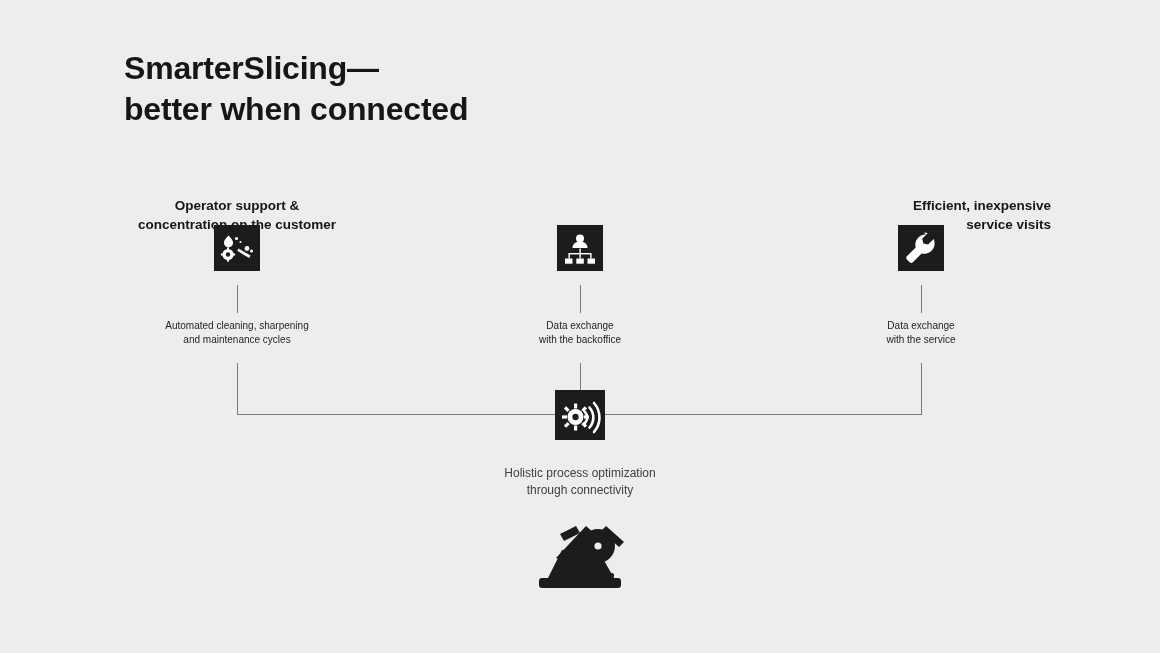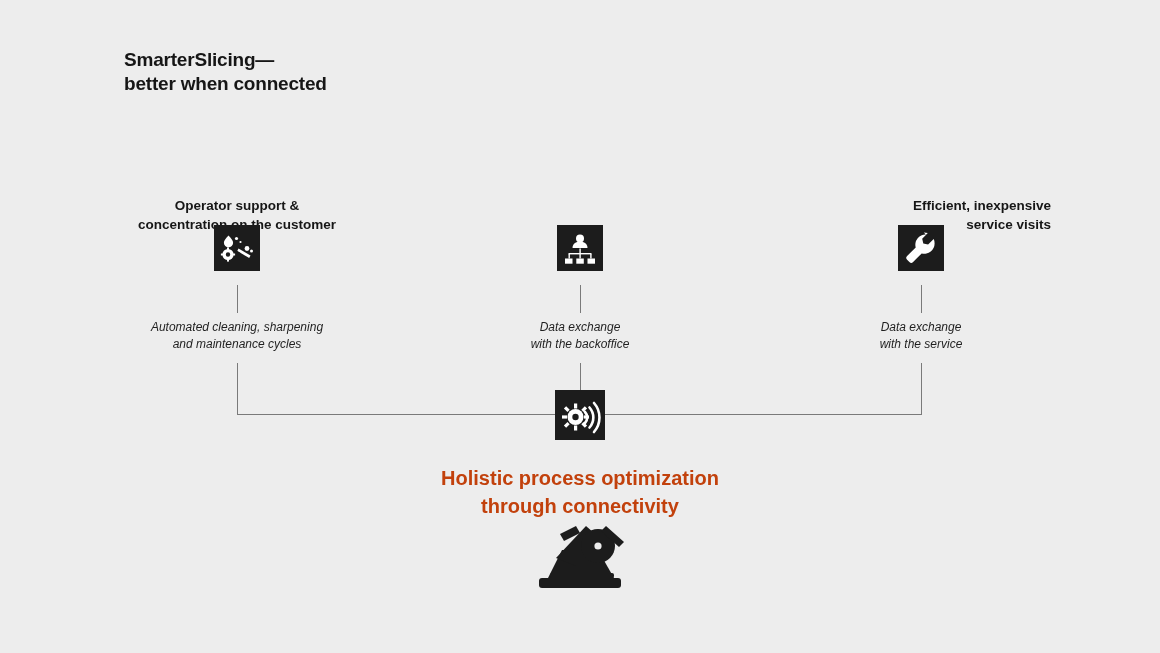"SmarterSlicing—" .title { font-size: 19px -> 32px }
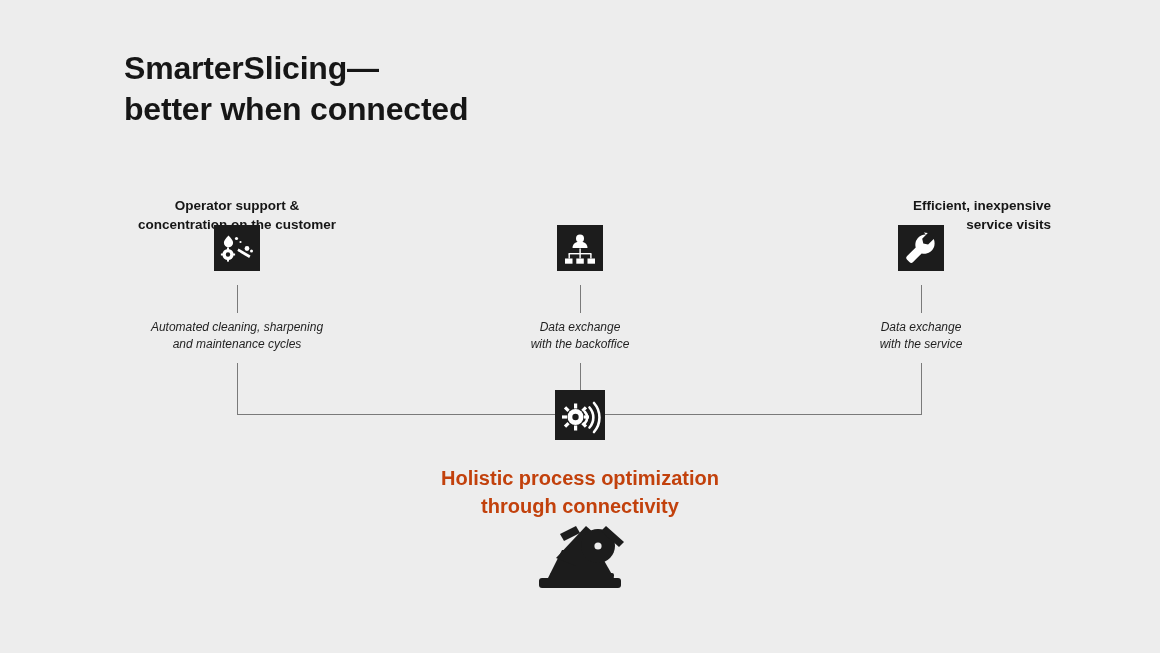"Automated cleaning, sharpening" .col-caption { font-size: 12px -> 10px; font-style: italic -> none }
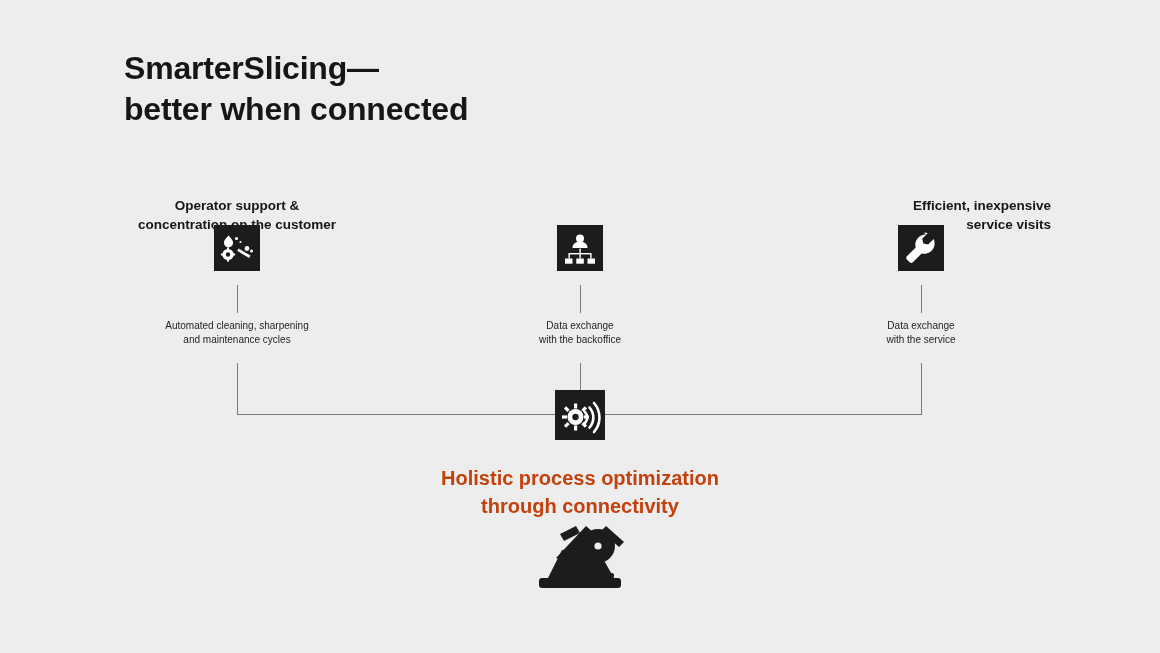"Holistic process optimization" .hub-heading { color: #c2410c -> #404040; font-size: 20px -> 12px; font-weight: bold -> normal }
--
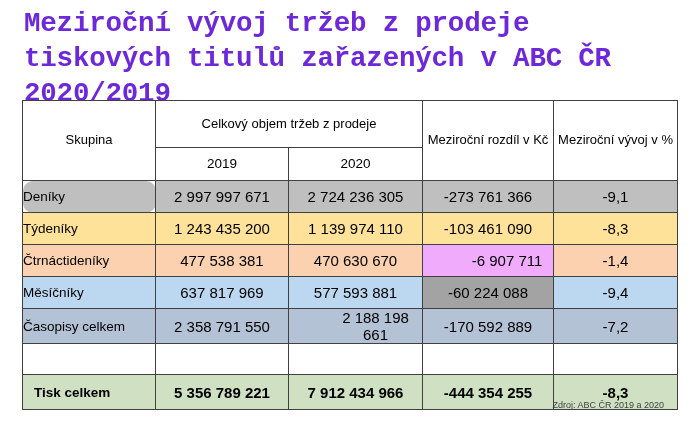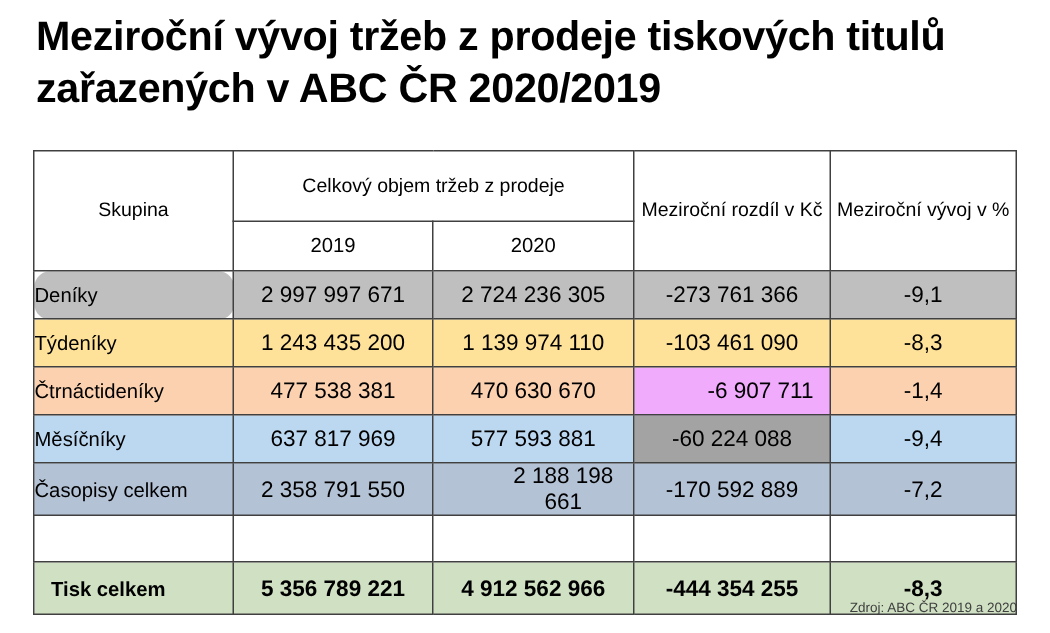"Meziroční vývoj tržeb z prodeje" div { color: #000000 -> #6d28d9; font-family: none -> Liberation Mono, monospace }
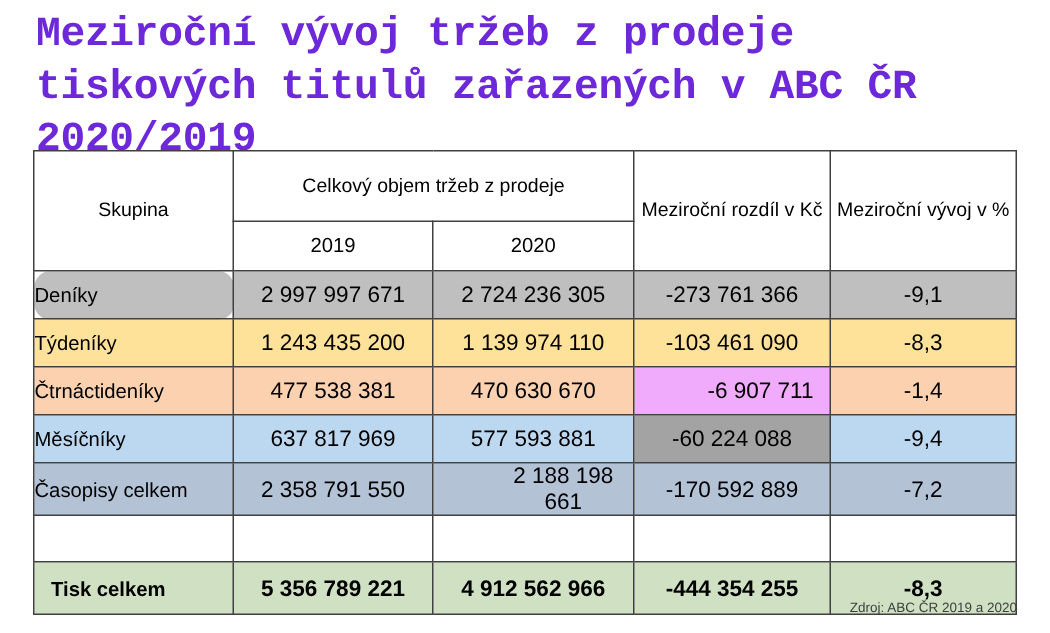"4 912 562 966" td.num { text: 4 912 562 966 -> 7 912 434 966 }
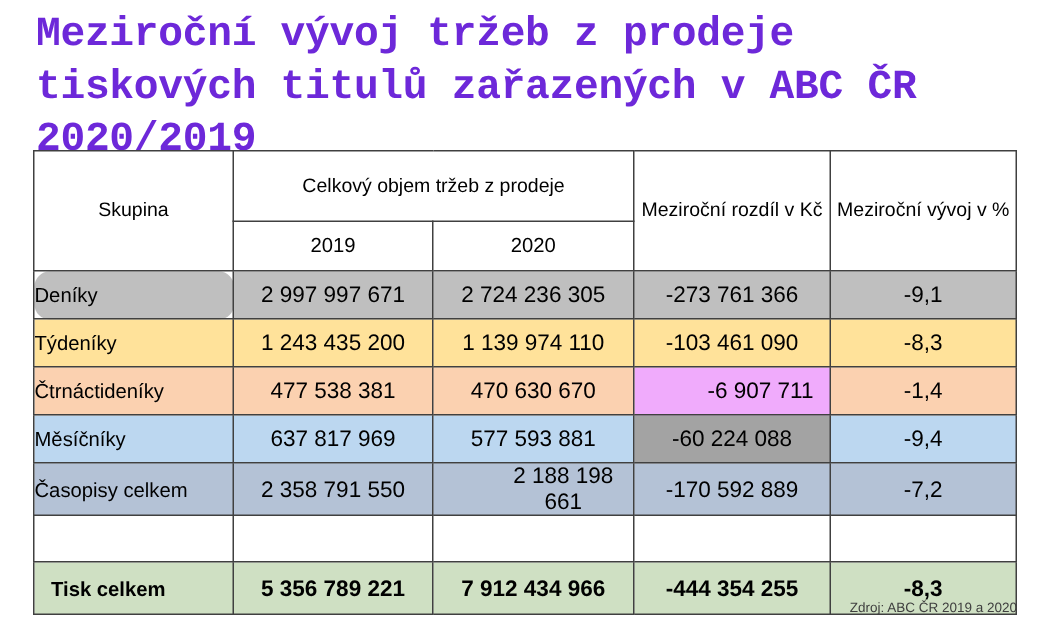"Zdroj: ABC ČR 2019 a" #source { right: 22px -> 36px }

### The problem:
The expected output is the lines above from the one containing "font-size: 19px ->" to the one containing "color: #c2410c ->", both ends included, reproduced exactly with every picture left out.

### Answer space:
"SmarterSlicing—" .title { font-size: 19px -> 32px }
"Automated cleaning, sharpening" .col-caption { font-size: 12px -> 10px; font-style: italic -> none }
"Holistic process optimization" .hub-heading { color: #c2410c -> #404040; font-size: 20px -> 12px; font-weight: bold -> normal }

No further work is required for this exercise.